8. The recombinant microorganism of claim 1 comprising the one or more recombinant aldehyde dehydrogenase genes.
9. The recombinant microorganism of claim 8, wherein, when present, the one or more recombinant aldehyde dehydrogenase genes encode:
FerD of Novosphingobium aromaticivorans (SEQ ID NO:8), a protein comprising a sequence at least 95% identical to SEQ ID NO:8, an ortholog of FerD of Novosphingobium aromaticivorans, or a recombinant variant of the ortholog of FerD of Novosphingobium aromaticivorans;
Saro_1104 of Novosphingobium aromaticivorans (SEQ ID NO:10), a protein comprising a sequence at least 95% identical to SEQ ID NO:10, an ortholog of Saro_1104 of Novosphingobium aromaticivorans, or a recombinant variant of the ortholog of Saro_1104 of Novosphingobium aromaticivorans;
Saro_1197 of Novosphingobium aromaticivorans (SEQ ID NO:12), a protein comprising a sequence at least 95% identical to SEQ ID NO:12, an ortholog of Saro_1197 of Novosphingobium aromaticivorans, or a recombinant variant of the ortholog of Saro_1197 of Novosphingobium aromaticivorans; and/or
Saro_2869 of Novosphingobium aromaticivorans (SEQ ID NO:14), a protein comprising a sequence at least 95% identical to SEQ ID NO:14, an ortholog of Saro_2869 of Novosphingobium aromaticivorans, or a recombinant variant of the ortholog of Saro_2869 of Novosphingobium aromaticivorans.
10. The recombinant microorganism of claim 1, comprising the recombinant T-formaldehyde lyase gene.
11. The recombinant microorganism of claim 10, wherein, when present, the recombinant T-formaldehyde lyase gene encodes PcfL of Novosphingobium aromaticivorans (SEQ ID NO:16), a protein comprising a sequence at least 95% identical to SEQ ID NO:16, an ortholog of PcfL of Novosphingobium aromaticivorans, a recombinant variant of the ortholog of PcfL of Novosphingobium aromaticivorans.
12. The recombinant microorganism of claim 1, comprising the recombinant lignostilbene dioxygenase gene.
13. The recombinant microorganism of claim 12, wherein, when present, the recombinant lignostilbene dioxygenase gene encodes LsdD of Novosphingobium aromaticivorans (SEQ ID NO:18), a protein comprising a sequence at least 95% identical to SEQ ID NO:18, an ortholog of LsdD of Novosphingobium aromaticivorans, or a recombinant variant of the ortholog of LsdD of Novosphingobium aromaticivorans.
14. The recombinant microorganism of claim 1, comprising the recombinant aromatic acid decarboxylase gene.

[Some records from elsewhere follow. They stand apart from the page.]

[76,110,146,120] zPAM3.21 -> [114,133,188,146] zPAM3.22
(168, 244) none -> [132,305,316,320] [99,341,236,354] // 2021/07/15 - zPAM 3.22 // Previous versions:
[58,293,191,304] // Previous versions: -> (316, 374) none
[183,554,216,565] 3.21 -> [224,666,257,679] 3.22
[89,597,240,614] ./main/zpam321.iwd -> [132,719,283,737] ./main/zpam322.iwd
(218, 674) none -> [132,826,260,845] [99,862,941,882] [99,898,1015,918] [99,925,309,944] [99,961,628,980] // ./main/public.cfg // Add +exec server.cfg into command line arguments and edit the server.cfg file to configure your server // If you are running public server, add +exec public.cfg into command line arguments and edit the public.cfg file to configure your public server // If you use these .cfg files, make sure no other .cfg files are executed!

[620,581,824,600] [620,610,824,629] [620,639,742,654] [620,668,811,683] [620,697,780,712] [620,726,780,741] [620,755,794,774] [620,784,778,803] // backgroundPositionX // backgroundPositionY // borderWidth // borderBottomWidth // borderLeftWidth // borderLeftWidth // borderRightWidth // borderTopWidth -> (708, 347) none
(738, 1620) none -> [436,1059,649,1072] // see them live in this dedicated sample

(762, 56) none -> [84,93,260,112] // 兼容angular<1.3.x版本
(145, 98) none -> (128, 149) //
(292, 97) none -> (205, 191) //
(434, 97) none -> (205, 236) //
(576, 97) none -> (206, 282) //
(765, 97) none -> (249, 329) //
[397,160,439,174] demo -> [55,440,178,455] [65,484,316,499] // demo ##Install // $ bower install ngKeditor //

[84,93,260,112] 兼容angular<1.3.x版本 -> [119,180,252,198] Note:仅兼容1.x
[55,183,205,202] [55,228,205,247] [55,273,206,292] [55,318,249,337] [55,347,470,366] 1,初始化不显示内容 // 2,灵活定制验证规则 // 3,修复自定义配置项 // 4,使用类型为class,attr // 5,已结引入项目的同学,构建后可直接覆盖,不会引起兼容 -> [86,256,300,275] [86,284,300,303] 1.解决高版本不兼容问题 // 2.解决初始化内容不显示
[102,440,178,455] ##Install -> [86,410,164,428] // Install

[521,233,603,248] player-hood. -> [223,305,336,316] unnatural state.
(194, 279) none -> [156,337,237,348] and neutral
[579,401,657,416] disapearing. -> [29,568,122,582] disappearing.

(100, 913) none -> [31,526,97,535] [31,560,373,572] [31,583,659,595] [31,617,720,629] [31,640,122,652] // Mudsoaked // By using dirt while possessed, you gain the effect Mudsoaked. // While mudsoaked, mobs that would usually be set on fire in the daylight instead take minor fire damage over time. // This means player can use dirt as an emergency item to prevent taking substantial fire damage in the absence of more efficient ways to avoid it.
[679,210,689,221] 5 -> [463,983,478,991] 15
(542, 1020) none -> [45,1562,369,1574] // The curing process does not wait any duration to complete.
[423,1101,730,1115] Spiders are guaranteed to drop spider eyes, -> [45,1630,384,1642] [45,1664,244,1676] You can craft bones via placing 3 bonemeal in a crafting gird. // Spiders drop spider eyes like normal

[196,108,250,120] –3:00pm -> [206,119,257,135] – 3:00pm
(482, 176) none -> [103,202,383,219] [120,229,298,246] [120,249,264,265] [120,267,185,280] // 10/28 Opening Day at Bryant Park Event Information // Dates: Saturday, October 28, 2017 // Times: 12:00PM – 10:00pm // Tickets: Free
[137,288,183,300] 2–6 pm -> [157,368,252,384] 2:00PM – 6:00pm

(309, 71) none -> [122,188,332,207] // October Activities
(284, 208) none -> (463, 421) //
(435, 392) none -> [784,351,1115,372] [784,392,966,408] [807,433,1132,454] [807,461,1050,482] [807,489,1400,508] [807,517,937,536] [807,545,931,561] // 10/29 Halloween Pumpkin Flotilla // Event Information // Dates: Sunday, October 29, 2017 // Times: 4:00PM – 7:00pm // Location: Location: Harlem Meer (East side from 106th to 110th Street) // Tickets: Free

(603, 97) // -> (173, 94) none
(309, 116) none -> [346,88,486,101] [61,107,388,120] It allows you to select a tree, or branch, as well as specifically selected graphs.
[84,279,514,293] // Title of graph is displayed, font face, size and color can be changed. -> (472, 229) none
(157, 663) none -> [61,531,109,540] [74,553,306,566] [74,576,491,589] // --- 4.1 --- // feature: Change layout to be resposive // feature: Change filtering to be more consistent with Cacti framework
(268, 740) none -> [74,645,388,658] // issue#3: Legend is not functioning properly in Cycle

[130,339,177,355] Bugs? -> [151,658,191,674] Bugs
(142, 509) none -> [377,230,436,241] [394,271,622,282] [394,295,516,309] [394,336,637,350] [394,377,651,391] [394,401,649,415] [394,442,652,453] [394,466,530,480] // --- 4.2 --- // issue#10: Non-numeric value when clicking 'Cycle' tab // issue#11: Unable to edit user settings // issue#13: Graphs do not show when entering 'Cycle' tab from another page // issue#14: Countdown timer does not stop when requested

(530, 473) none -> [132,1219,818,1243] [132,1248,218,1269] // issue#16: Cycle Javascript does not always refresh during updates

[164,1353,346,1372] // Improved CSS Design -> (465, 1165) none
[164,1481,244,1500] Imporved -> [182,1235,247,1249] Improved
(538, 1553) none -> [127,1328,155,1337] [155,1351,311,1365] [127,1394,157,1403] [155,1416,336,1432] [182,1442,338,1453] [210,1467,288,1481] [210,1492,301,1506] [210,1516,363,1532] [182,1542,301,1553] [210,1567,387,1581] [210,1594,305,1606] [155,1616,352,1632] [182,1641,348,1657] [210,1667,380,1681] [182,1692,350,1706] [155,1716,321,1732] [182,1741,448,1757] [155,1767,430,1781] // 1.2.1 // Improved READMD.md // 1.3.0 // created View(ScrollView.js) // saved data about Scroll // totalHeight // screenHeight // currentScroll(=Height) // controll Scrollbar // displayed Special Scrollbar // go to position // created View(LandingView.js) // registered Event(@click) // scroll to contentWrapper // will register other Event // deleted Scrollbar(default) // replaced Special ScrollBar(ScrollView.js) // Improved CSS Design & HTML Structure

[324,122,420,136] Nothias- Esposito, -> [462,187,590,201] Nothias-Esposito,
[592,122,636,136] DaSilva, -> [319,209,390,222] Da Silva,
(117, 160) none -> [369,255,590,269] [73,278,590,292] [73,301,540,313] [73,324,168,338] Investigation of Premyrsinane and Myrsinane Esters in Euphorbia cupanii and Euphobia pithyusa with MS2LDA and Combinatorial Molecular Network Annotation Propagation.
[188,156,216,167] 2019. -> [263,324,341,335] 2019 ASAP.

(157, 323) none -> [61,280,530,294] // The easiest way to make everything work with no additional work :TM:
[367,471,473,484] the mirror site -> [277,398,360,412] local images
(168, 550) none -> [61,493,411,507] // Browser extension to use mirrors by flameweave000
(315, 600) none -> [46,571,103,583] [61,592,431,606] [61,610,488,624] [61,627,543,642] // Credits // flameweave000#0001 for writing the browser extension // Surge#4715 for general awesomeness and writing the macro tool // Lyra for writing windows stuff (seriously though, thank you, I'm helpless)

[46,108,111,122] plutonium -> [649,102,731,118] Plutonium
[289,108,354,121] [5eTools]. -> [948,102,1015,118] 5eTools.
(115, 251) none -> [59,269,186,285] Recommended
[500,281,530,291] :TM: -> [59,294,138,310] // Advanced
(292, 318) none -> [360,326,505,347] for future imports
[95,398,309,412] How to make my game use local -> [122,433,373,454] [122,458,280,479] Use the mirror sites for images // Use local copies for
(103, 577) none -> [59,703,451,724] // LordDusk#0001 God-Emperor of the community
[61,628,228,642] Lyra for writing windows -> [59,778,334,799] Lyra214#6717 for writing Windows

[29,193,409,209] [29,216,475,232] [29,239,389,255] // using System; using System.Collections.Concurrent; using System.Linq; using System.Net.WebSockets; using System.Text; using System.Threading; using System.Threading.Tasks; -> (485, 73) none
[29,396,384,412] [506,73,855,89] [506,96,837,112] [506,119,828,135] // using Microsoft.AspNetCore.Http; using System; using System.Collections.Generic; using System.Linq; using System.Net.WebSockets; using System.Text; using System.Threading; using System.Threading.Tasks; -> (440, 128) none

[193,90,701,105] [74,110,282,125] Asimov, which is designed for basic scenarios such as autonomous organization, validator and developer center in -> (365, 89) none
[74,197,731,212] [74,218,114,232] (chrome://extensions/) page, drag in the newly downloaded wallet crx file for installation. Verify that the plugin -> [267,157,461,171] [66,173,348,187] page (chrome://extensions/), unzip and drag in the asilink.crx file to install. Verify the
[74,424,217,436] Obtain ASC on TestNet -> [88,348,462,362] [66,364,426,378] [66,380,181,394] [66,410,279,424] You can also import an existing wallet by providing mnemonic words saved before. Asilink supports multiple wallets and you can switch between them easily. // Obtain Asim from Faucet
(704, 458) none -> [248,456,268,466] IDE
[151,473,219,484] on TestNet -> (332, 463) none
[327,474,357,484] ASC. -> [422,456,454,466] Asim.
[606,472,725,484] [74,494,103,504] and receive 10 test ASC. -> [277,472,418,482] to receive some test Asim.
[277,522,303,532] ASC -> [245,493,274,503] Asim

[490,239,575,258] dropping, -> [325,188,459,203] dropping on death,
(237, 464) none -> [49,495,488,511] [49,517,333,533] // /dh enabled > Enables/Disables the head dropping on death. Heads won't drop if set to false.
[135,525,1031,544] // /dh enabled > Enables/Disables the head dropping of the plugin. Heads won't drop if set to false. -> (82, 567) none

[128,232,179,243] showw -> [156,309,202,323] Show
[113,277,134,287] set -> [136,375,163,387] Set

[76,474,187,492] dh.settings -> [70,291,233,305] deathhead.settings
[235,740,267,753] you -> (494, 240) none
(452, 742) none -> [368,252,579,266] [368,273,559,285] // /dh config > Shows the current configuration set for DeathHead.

15. The recombinant microorganism of claim 14, wherein, when present, the recombinant aromatic acid decarboxylase gene encodes LigW of Novosphingobium aromaticivorans (SEQ ID NO:20), a protein comprising a sequence at least 95% identical to SEQ ID NO:20, an ortholog of LigW of Novosphingobium aromaticivorans, or a recombinant variant of the ortholog of LigW of Novosphingobium aromaticivorans.
16. The recombinant microorganism of claim 1, wherein the recombinant microorganism is a bacterium.
17. The recombinant microorganism of claim 1, wherein the recombinant microorganism is an Alphaproteobacterium.
18. The recombinant microorganism of claim 1, wherein the recombinant microorganism is from an order selected from the group consisting of Sphingomonadales, Actinomyces, Gammaproteobacteria, Betaproteobacteria, and Bacilli.
19. A method of catabolizing a lignin aromatic, the method comprising culturing the recombinant microorganism of claim 1 in a medium comprising the lignin aromatic to thereby catabolize the lignin aromatic.
20. The method of claim 19, wherein the lignin aromatic comprises a β-5 linked lignin aromatic.